OPINION FILED SEPTEMBER 16, 1981.

IN RE MARRIAGE OF BETTY HELLWIG, PETITIONER-APPELLANT AND CROSS-APPELLEE, AND WERNER HELLWIG, RESPONDENT-APPELLEE AND CROSS APPELLANT.


APPEAL from the Circuit Court of Cook County; the Hon. RENE GOIER and the Hon. CHARLES J. FLECK, Judges, presiding.

MR. JUSTICE MCNAMARA DELIVERED THE OPINION OF THE COURT:

Petitioner, Betty Hellwig, and respondent, Werner Hellwig, were married in 1942. Dissolution proceedings were instituted in 1977 and, on September 12, 1979, the trial court entered a judgment dissolving the parties' marriage and disposing of contested matters of property, maintenance and attorney's fees. The division of marital property was later modified by the court sua sponte. The court also appointed a sequestrator to collect assets, funds and property belonging to respondent. Petitioner appeals from certain portions of the property disposition, the award of rehabilitative maintenance and the denial of attorney's fees. Respondent cross-appeals from other aspects of the property distribution, the maintenance award and the appointment of a sequestrator. In a separate action, respondent appeals from an order allowing petitioner prospective attorney's fees for defense of the cross-appeal.
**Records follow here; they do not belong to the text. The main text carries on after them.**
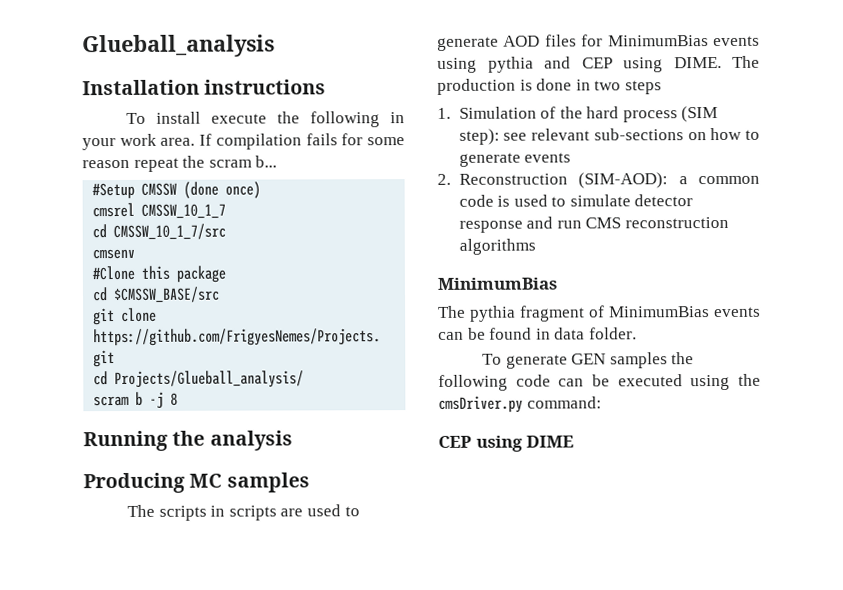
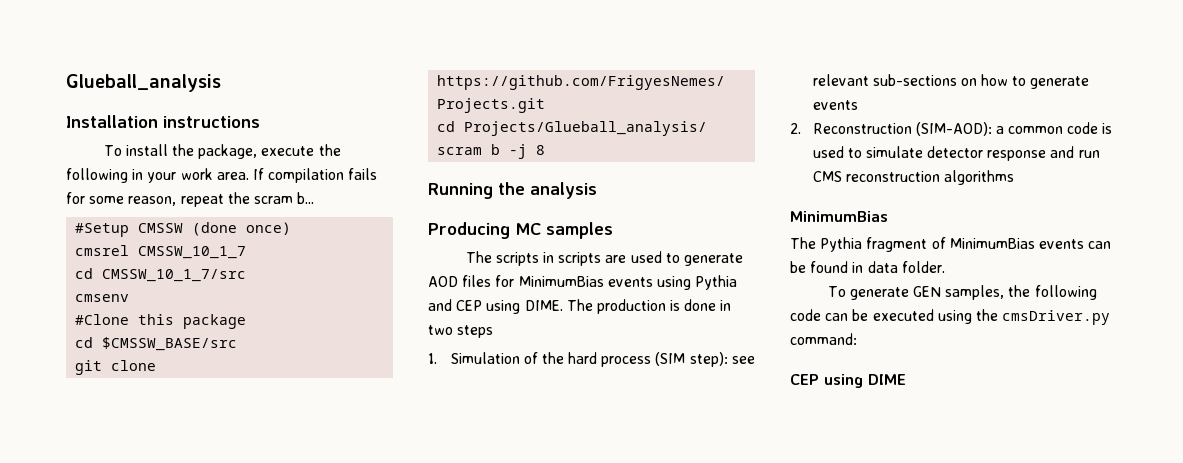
(202, 117) none -> [172,144,258,159] the package,
[82,159,130,169] reason -> [128,196,177,206] reason,
[487,56,534,73] pythia -> [695,275,738,290] Pythia
[470,305,516,322] pythia -> [820,237,863,252] Pythia
[609,352,668,369] samples -> [945,285,1005,300] samples,

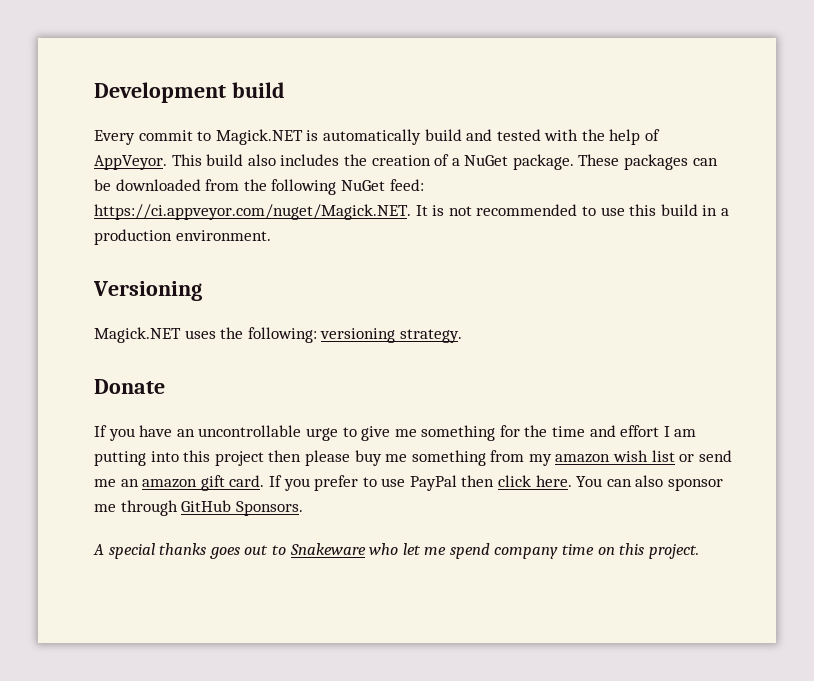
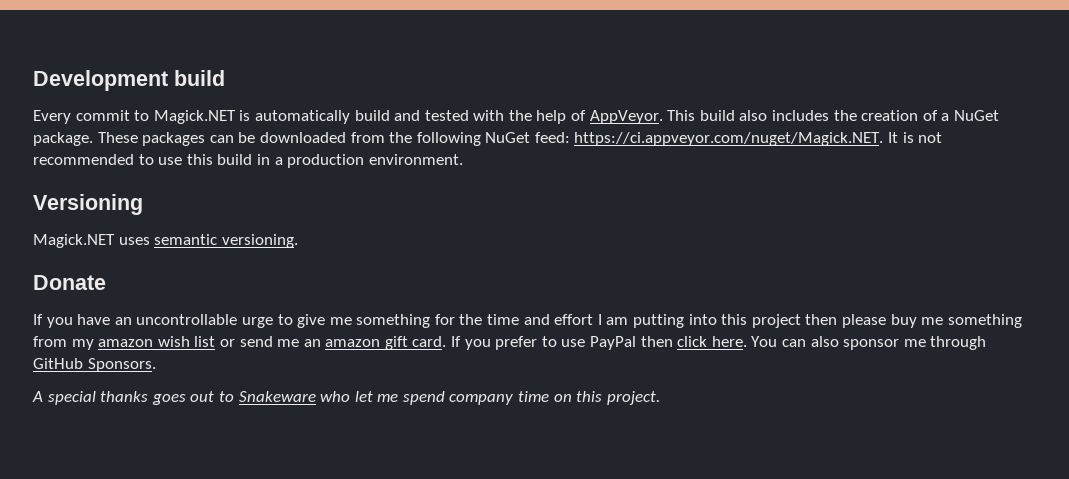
[220,327,462,343] the following: versioning strategy. -> [154,234,298,248] semantic versioning.

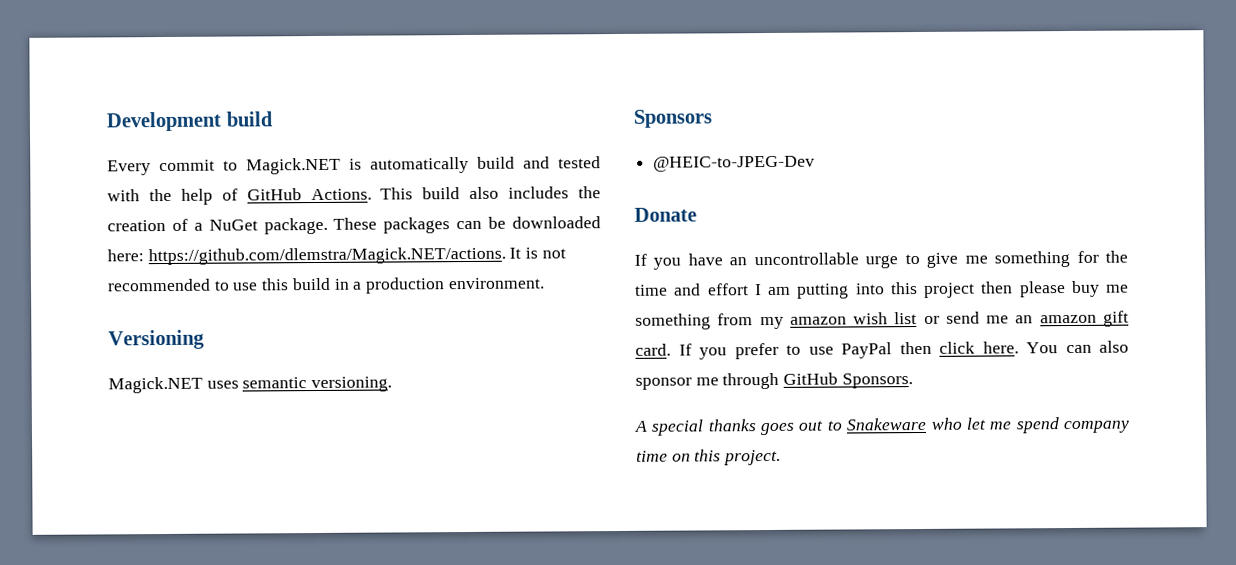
[589,110,663,124] AppVeyor. -> [246,188,372,201] GitHub Actions.
[350,132,884,146] from the following NuGet feed: https://ci.appveyor.com/nuget/Magick.NET. -> [107,246,506,266] here: https://github.com/dlemstra/Magick.NET/actions.
(298, 241) none -> [633,109,712,128] [653,155,816,172] // Sponsors // @HEIC-to-JPEG-Dev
At the time of trial, petitioner was 55 years old and respondent was 60. The parties had two adult children. During most of the marriage, petitioner was a homemaker. She had no special skill, training or education, and is not currently employed. She recently underwent several surgeries. Respondent was a tool and die maker and a proprietor of such a business. In 1974 he entered semiretirement. Early in the marriage, respondent developed a sole proprietorship called Hollywood Tool & Gauge Company. In 1954 and 1956, respondent formed Hudson Tool & Die Corporation and Hollywood Perforator, Inc., respectively, and the sole proprietorship ended. Respondent was president of Hollywood until about eight years ago and presently acts as a consultant. He has always been Hudson's president and continues to be so employed at a salary of $300 per week. Beginning in 1983, he will receive a monthly pension of $99.40 from Hudson. Petitioner played no active role in either company. Although the parties entered the marriage with limited assets, they steadily prospered and in later years enjoyed an affluent lifestyle. In the last few years, they spent $200,000 annually on living expenses, travel, gifts and items of personalty.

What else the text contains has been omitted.